Carlo Ancelotti, um mestre com este tipo de diamantes nas mãos, foi tentando quase “relativizar” os números de Bellingham mas em dezembro começou a abrir mais o livro dos elogios. “Se ele é parecido comigo como jogador? Só nas unhas… É um rapaz fantástico, estamos encantados com ele. O que ele consegue dar à equipa é incrível”, ironizou, antes de admitir que vê parecenças com um antigo Bola de Ouro que também orientou. “Tem coisas como o Kaká. O Kaká chegava muito à área com bola, não tinha tanta qualidade para chegar sem bola como o Jude. Como jogamos sem um avançado fixo, há mais espaço para finalizar na área. Com o Kaká o sistema era diferente mas em termos gerais posso dizer que o Kaká era muito bom com a bola e que os movimentos do Jude sem bola são muito efetivos”, explicou o italiano que acabou de renovar até 2026.
Apesar dessas comparações, Zidane continua a ser a grande referência de Bellingham (depois do pai, claro). “Admirava os jogadores do Birmingham, aquela equipa que ganhou a Taça da Liga em Wembley. O Seb Larsson, o Craig Gardner, o Lee Bowyer. À medida que me fui habituando ao futebol, o meu pai foi o mais importante.

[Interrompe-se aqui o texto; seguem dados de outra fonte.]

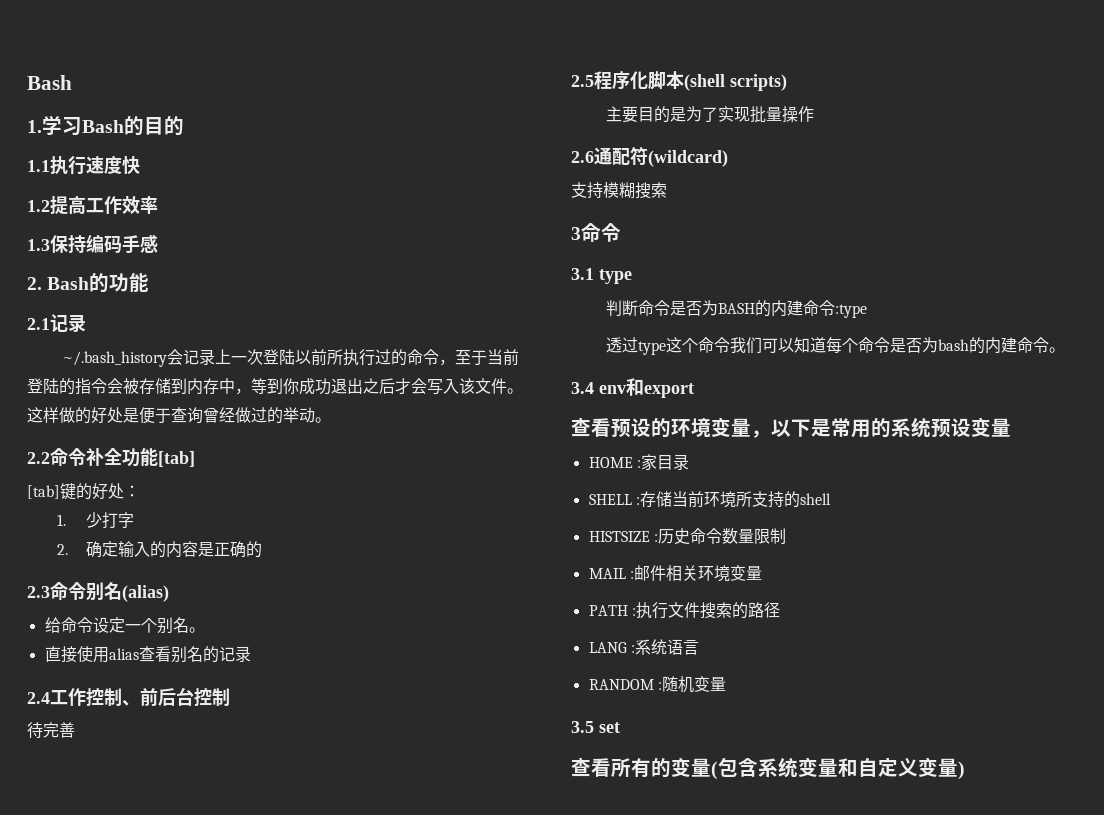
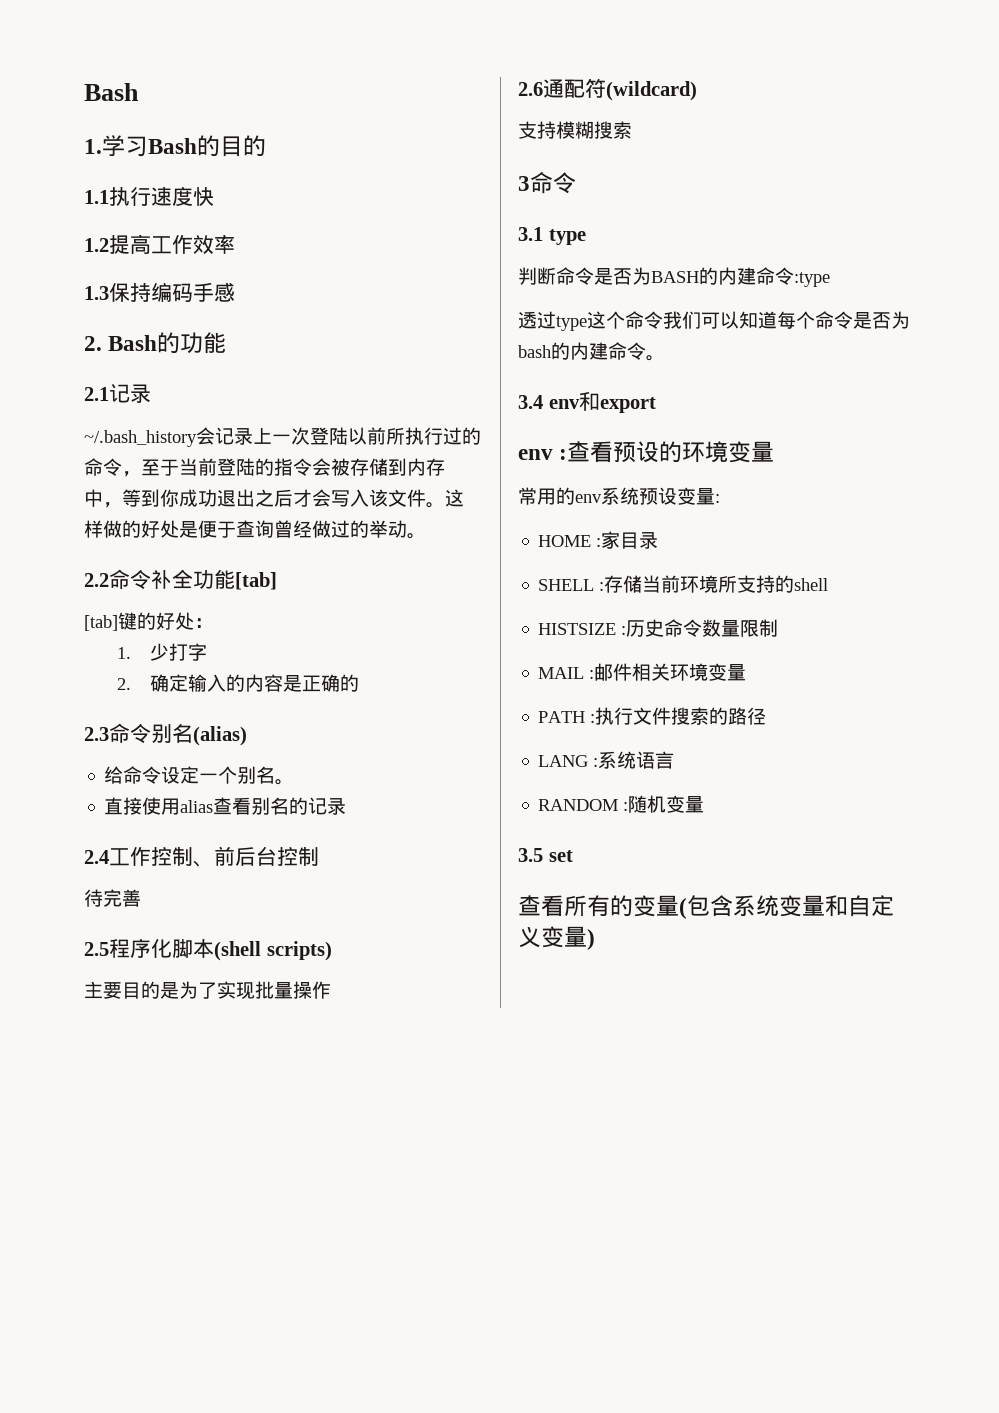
- 查看预设的环境变量，以下是常用的系统预设变量
+ env :查看预设的环境变量
+ 常用的env系统预设变量:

Depois, os meus primeiros modelos foram Wayne Rooney e Steven Gerrard, só porque jogavam pela Inglaterra. De seguida, à medida que se vai crescendo, começa-se a ver futebol. O meu pai tinha uma camisola falsa do Zidane que tinha comprado na praia. Usava-a em todo o lado, muitas vezes em casa. Um dia perguntei-lhe: ‘Quem é esse tipo, já agora?’. Respondeu-me: ‘Vai ao YouTube, dá uma vista de olhos’. Desde então, nunca mais parei. Zidane era o jogador que queria ser. Tive a sorte de o conhecer durante a final da Champions entre o Real e o Liverpool em 2022. Estava como uma criança, de olhos arregalados. É tão humilde para alguém que alcançou tanto e, segundo os meus companheiros que jogaram aqui com ele, era um grande treinador, o que também é importante”, salientou o número 5 do Real.
Edin Terzic, antigo treinador do médio no B. Dortmund, Bellingham era “o jogador de 19/20 anos mais velho do mundo”. Um ano depois, a ideia continua presente. Apesar da juventude, o inglês consegue mostrar uma maturidade que impressionou tudo e todos dentro e fora de campo. Jude ainda é aquele miúdo que gosta de beber Fanta de limão, como contava esta semana o Relevo, e que não prescinde de tempo com a família, mas colhe os frutos que foi cultivando desde cedo para se pudesse estar preparado para todas as realidades, todos os palcos e todas as vivências até ser o melhor de todos. Afinal, foi essa competitividade que fez com que olhasse para o futebol como algo mais a sério e não uma oportunidade para ir colher flores para a mãe.